No winding caravans, trailing behind
the despoiling route of a conqueror,
have had to slow in their lumbering tracks
to scatter their spoor against detection,

hiding the broken lances and spent shells
that might make their way through the sifted sand
to the silt bed of Mother Euphrates
before their blood-smeared edges have been dulled

and baked away by the blistering wind.
Never have heavy-foot heroes trod here
and found their imprint even the next day.

In this place, time is a meaningless farce;
no lasting triumph can be long achieved.
The faceless dunes know no empire builders.
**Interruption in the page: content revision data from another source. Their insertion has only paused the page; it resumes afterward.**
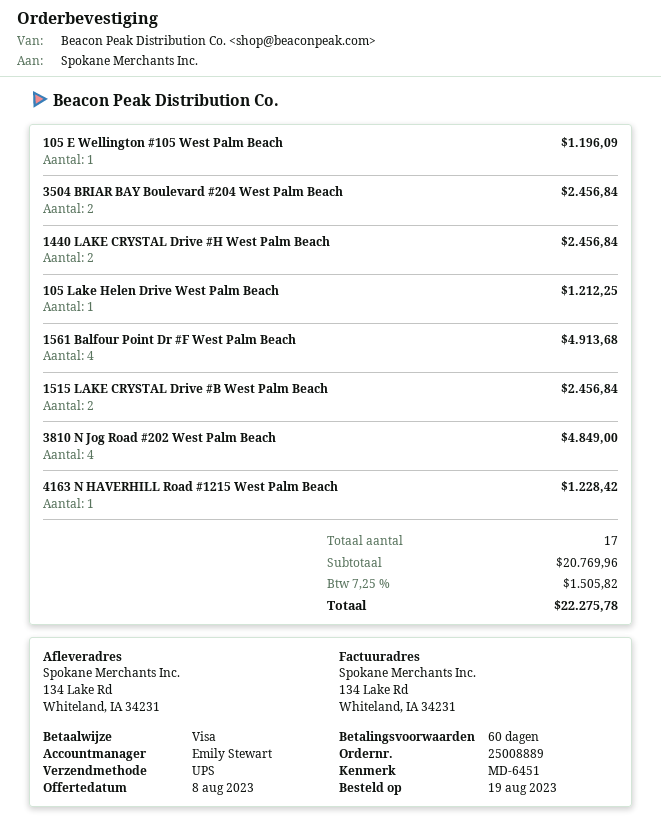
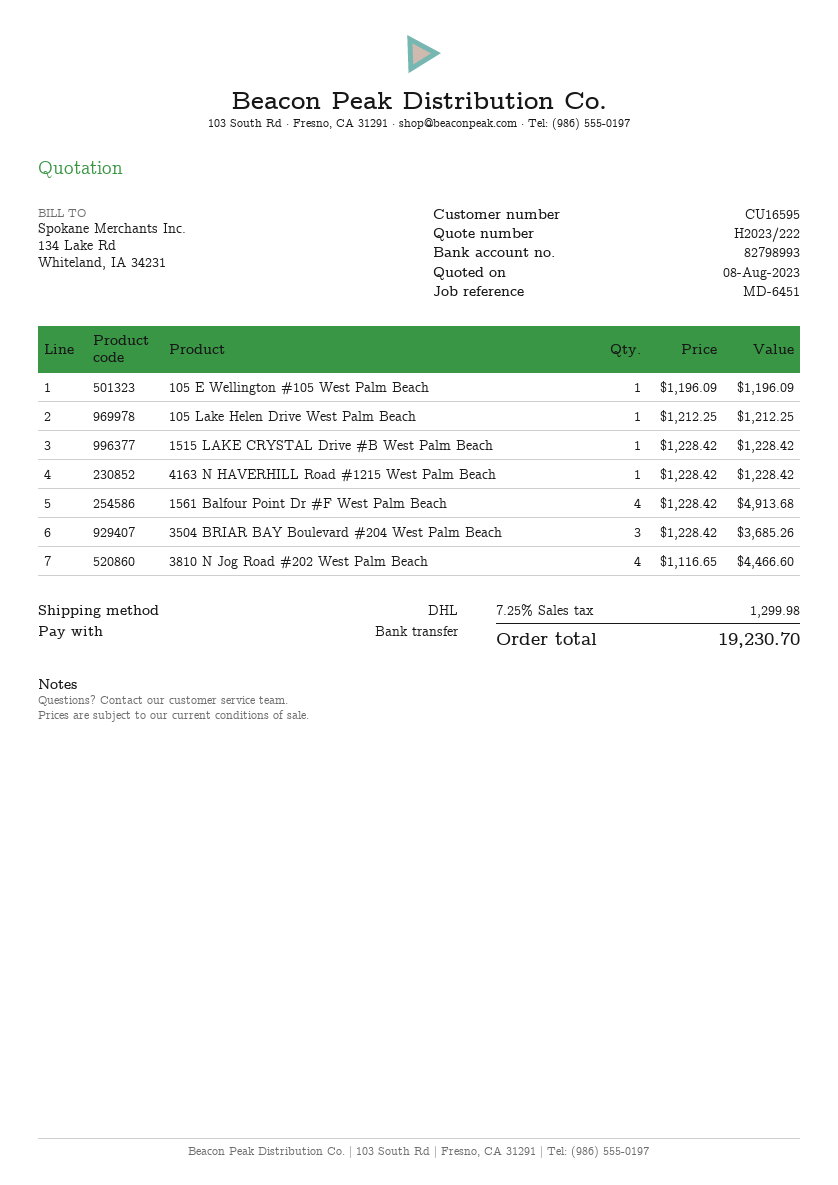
payment method: Visa -> bank transfer
shipping method: UPS -> DHL
3504 BRIAR BAY Boulevard #204 West Palm Beach: 2 for 2456.84 -> 3 for 3685.26
1440 LAKE CRYSTAL Drive #H West Palm Beach: 2 for 2456.84 -> none
1515 LAKE CRYSTAL Drive #B West Palm Beach: 2 for 2456.84 -> 1 for 1228.42
3810 N Jog Road #202 West Palm Beach: 4 for 4849.00 -> 4 for 4466.60
tax: 7.25% = 1505.82 -> 7.25% = 1299.98
total: 22275.78 -> 19230.70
Beyond this edge of the world there exist
no monsters; no great devouring evil
ruminates out in this barren wasteland.
Only its scored skeletal shards remain,

crumpled into obscurity and dust
now lost to the infinite sagacity
of endless sand, the edge of an hourglass
whose shattered fragments mark the worn ends

of some desolate, clutching foothold
desperately proclaimed civilization
by the collectors of temporal might.

In this place, strength is a fleeting shadow;
no permanent kingdom can be maintained.
The shifting desert has no memory.

25 MAR 2003

“Tell me if anything has ever been achieved; tell me.” — Leonardo da Vinci, Notebooks

NOTES:
“…You will give a reddish tinge to the faces, the figures, the air, the musketeers, and those around them, and this red glow will fade the farther it is from its source…Arrows will be flying in all directions, falling down, flying straight ahead, filling the air, and bullets from firearms will leave a trail of smoke behind them…If you show a man who has fallen to the ground, reproduce his skid marks in the dust, which has been transformed into bloody mud. And all around on the slippery ground you will show the marks where men and horses have trampled it in passing. A horse will b e dragging behind it the body of its dead rider, leaving traces of the corpse’s blood behind it in the dust and mud. Make the vanquished look pale and panic-stricken, their eyebrows raised high or knitted in grief, their faces stricken with painful lines…Men fleeing in rout will be crying out with open mouths. Have all kinds of weapons lying underfoot: broken shields, lances, stumps of swords, and other such things…The dying will be grinding their teeth, their eyeballs rolling heavenward as they beat their bodies with their fists and twist their limbs. You could show a warrior disarmed and knocked to the ground, turning on his foe, biting and scratching him in cruel and bitter revenge; there could also be a riderless horse galloping away into the enemy lines, mane flying in the wind, causing great injury with its hooves. Or perhaps some wounded man, lying on the ground and trying to protect himself with his shield, while his enemy bends over him to deal the fatal blow. Or a pile of men lying on the corpse of a horse. Several of the victors are leaving the field; they will move away from the melee, wiping their hands over their eyes and cheeks to remove the thick layer of mud caused by their eyes watering on account of the dust…Take care not to leave a single flat area that is not trampled and saturated with blood.” — Leonardo da Vinci, notes for the sketches of “The Battle of Anghiari”, MS 2038, Bibliotheque Nationale, Paris, 30v; 31r.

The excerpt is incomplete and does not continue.